• [INSTRUCTIONS FOR THE TASK]: Would you repeat the entries below exactly and omit the pictures?

::: INFORMATION

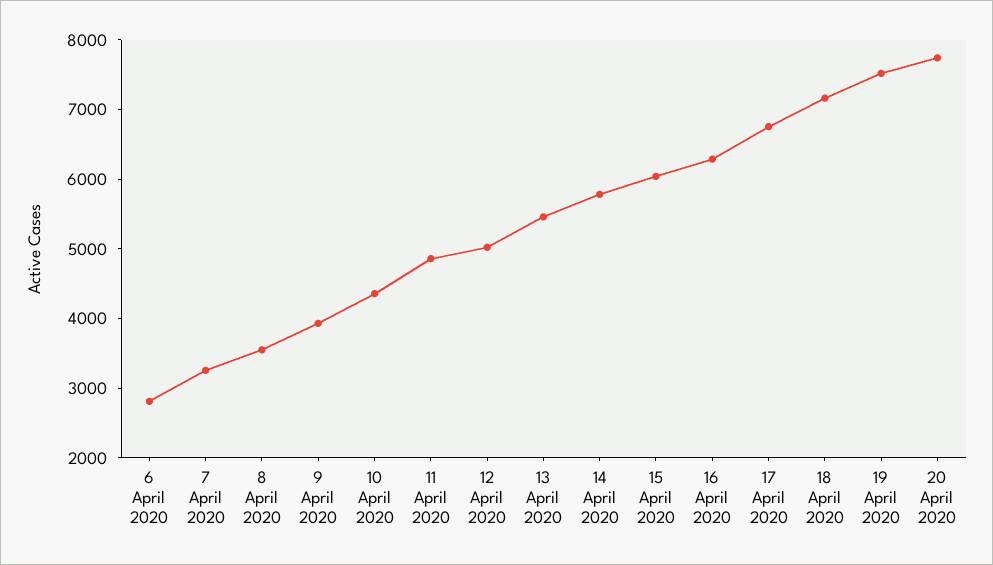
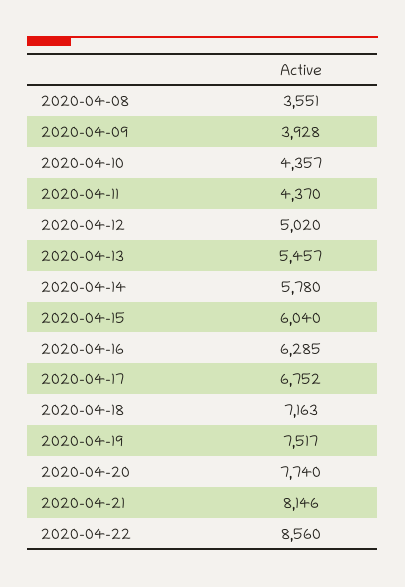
6 April 2020: 2800 -> none
7 April 2020: 3200 -> none
11 April 2020: 4800 -> 4370
2020-04-21: none -> 8146
2020-04-22: none -> 8560

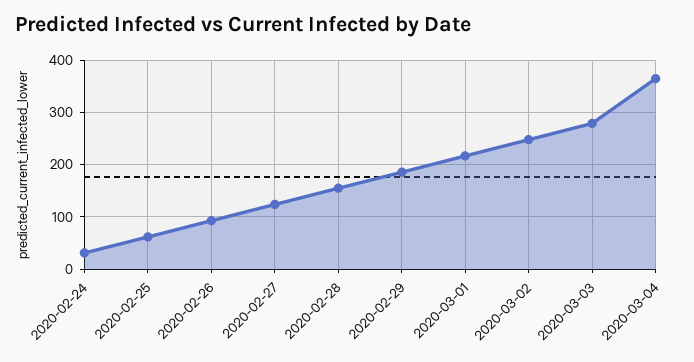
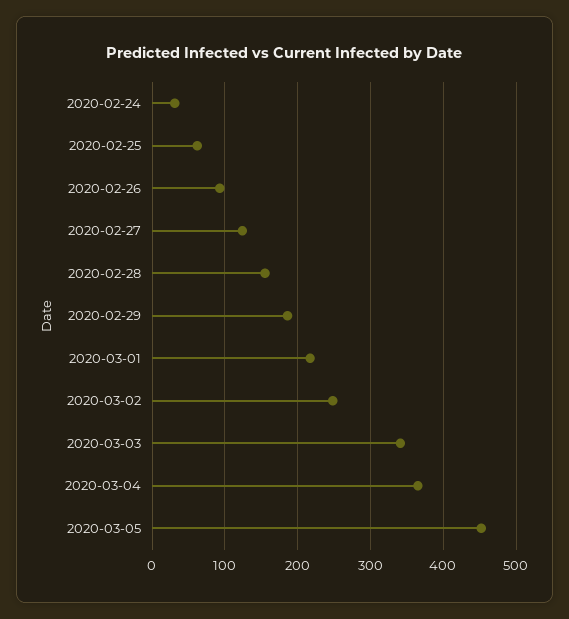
2020-03-03: 280 -> 340
2020-03-05: none -> 450

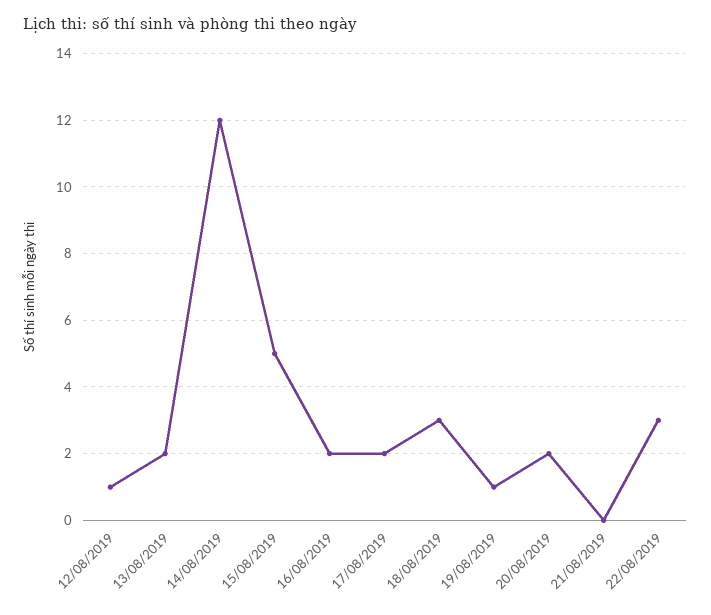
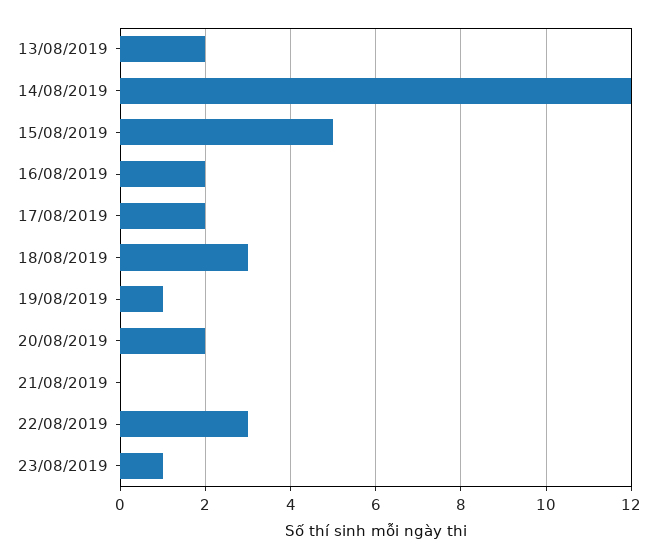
12/08/2019: 1 -> none
23/08/2019: none -> 1

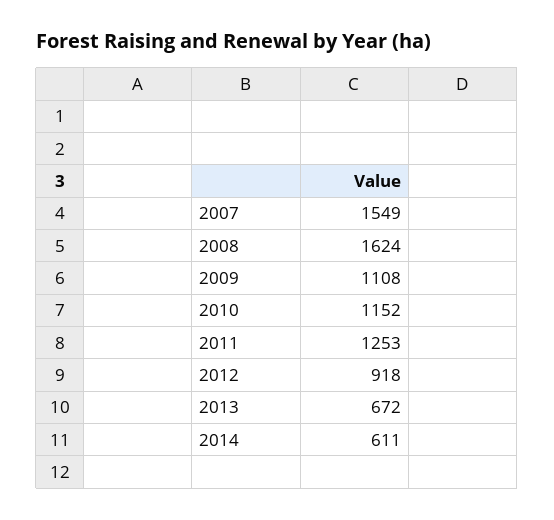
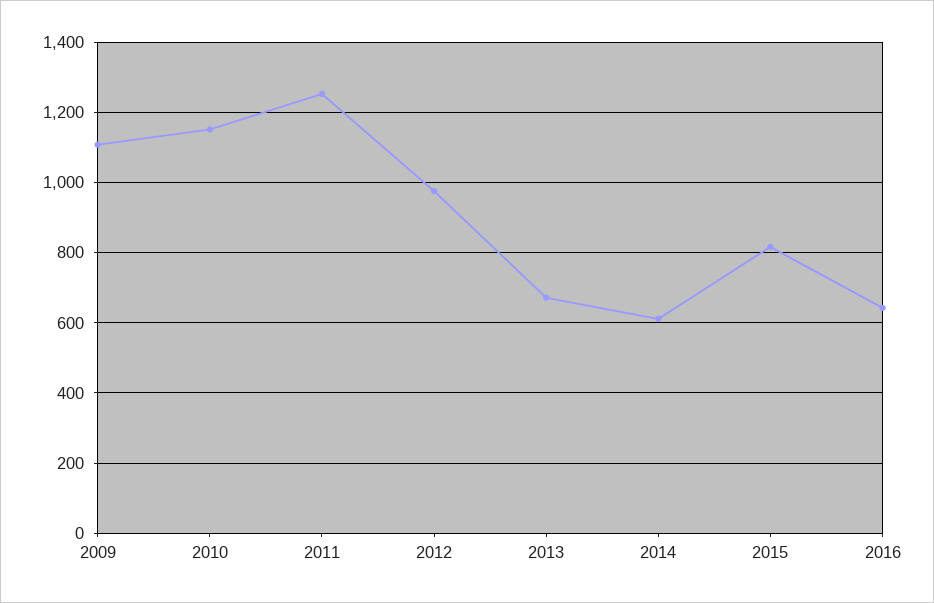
2007: 1549 -> none
2008: 1624 -> none
2012: 918 -> 980
2015: none -> 820
2016: none -> 640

::::::

• [SOLUTION TO THE EXERCISE]:
6 April 2020: 2800 -> none
7 April 2020: 3200 -> none
11 April 2020: 4800 -> 4370
2020-04-21: none -> 8146
2020-04-22: none -> 8560

2020-03-03: 280 -> 340
2020-03-05: none -> 450

12/08/2019: 1 -> none
23/08/2019: none -> 1

2007: 1549 -> none
2008: 1624 -> none
2012: 918 -> 980
2015: none -> 820
2016: none -> 640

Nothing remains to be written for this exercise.